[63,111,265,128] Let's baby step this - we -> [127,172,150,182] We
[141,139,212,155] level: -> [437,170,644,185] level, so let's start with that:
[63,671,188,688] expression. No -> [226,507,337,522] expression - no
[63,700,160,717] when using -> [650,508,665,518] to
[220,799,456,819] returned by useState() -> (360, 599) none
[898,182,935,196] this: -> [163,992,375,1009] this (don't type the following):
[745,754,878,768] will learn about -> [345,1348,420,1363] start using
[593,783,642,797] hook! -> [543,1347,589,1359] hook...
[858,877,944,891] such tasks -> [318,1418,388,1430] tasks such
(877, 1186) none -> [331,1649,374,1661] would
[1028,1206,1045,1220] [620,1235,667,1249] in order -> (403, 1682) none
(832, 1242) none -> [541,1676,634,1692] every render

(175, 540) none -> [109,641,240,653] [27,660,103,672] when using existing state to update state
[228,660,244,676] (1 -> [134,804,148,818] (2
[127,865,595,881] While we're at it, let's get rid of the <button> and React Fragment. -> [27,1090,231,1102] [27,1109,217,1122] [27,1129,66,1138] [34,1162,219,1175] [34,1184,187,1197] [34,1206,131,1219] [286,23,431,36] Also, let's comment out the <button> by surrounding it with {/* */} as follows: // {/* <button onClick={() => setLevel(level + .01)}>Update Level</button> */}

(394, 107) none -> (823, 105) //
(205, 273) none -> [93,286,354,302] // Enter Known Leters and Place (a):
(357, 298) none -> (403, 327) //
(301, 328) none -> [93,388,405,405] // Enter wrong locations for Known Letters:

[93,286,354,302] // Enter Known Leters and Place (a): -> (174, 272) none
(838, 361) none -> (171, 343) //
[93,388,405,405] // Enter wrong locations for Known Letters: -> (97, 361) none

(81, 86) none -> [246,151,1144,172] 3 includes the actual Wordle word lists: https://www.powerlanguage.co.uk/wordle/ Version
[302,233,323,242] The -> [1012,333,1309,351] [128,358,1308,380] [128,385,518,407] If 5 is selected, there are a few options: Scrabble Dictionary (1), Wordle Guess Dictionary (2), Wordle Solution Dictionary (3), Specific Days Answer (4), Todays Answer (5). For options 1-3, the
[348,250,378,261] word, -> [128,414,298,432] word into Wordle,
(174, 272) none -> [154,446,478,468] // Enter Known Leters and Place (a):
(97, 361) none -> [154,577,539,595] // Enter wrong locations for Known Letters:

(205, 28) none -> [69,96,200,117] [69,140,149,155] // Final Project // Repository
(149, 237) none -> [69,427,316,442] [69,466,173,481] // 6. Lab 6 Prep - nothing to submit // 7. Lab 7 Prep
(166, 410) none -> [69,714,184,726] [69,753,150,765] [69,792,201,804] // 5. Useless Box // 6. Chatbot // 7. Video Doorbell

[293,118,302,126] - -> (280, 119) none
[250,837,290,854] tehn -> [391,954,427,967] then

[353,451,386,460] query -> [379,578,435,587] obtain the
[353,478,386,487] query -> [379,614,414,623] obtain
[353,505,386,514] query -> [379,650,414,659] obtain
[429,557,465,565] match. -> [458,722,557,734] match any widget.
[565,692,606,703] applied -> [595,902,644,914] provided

· · · ·

**Task to complete:**
Produce the entries above once more, identical in every detail.

**Task solution:**
[63,111,265,128] Let's baby step this - we -> [127,172,150,182] We
[141,139,212,155] level: -> [437,170,644,185] level, so let's start with that:
[63,671,188,688] expression. No -> [226,507,337,522] expression - no
[63,700,160,717] when using -> [650,508,665,518] to
[220,799,456,819] returned by useState() -> (360, 599) none
[898,182,935,196] this: -> [163,992,375,1009] this (don't type the following):
[745,754,878,768] will learn about -> [345,1348,420,1363] start using
[593,783,642,797] hook! -> [543,1347,589,1359] hook...
[858,877,944,891] such tasks -> [318,1418,388,1430] tasks such
(877, 1186) none -> [331,1649,374,1661] would
[1028,1206,1045,1220] [620,1235,667,1249] in order -> (403, 1682) none
(832, 1242) none -> [541,1676,634,1692] every render

(175, 540) none -> [109,641,240,653] [27,660,103,672] when using existing state to update state
[228,660,244,676] (1 -> [134,804,148,818] (2
[127,865,595,881] While we're at it, let's get rid of the <button> and React Fragment. -> [27,1090,231,1102] [27,1109,217,1122] [27,1129,66,1138] [34,1162,219,1175] [34,1184,187,1197] [34,1206,131,1219] [286,23,431,36] Also, let's comment out the <button> by surrounding it with {/* */} as follows: // {/* <button onClick={() => setLevel(level + .01)}>Update Level</button> */}

(394, 107) none -> (823, 105) //
(205, 273) none -> [93,286,354,302] // Enter Known Leters and Place (a):
(357, 298) none -> (403, 327) //
(301, 328) none -> [93,388,405,405] // Enter wrong locations for Known Letters:

[93,286,354,302] // Enter Known Leters and Place (a): -> (174, 272) none
(838, 361) none -> (171, 343) //
[93,388,405,405] // Enter wrong locations for Known Letters: -> (97, 361) none

(81, 86) none -> [246,151,1144,172] 3 includes the actual Wordle word lists: https://www.powerlanguage.co.uk/wordle/ Version
[302,233,323,242] The -> [1012,333,1309,351] [128,358,1308,380] [128,385,518,407] If 5 is selected, there are a few options: Scrabble Dictionary (1), Wordle Guess Dictionary (2), Wordle Solution Dictionary (3), Specific Days Answer (4), Todays Answer (5). For options 1-3, the
[348,250,378,261] word, -> [128,414,298,432] word into Wordle,
(174, 272) none -> [154,446,478,468] // Enter Known Leters and Place (a):
(97, 361) none -> [154,577,539,595] // Enter wrong locations for Known Letters:

(205, 28) none -> [69,96,200,117] [69,140,149,155] // Final Project // Repository
(149, 237) none -> [69,427,316,442] [69,466,173,481] // 6. Lab 6 Prep - nothing to submit // 7. Lab 7 Prep
(166, 410) none -> [69,714,184,726] [69,753,150,765] [69,792,201,804] // 5. Useless Box // 6. Chatbot // 7. Video Doorbell

[293,118,302,126] - -> (280, 119) none
[250,837,290,854] tehn -> [391,954,427,967] then

[353,451,386,460] query -> [379,578,435,587] obtain the
[353,478,386,487] query -> [379,614,414,623] obtain
[353,505,386,514] query -> [379,650,414,659] obtain
[429,557,465,565] match. -> [458,722,557,734] match any widget.
[565,692,606,703] applied -> [595,902,644,914] provided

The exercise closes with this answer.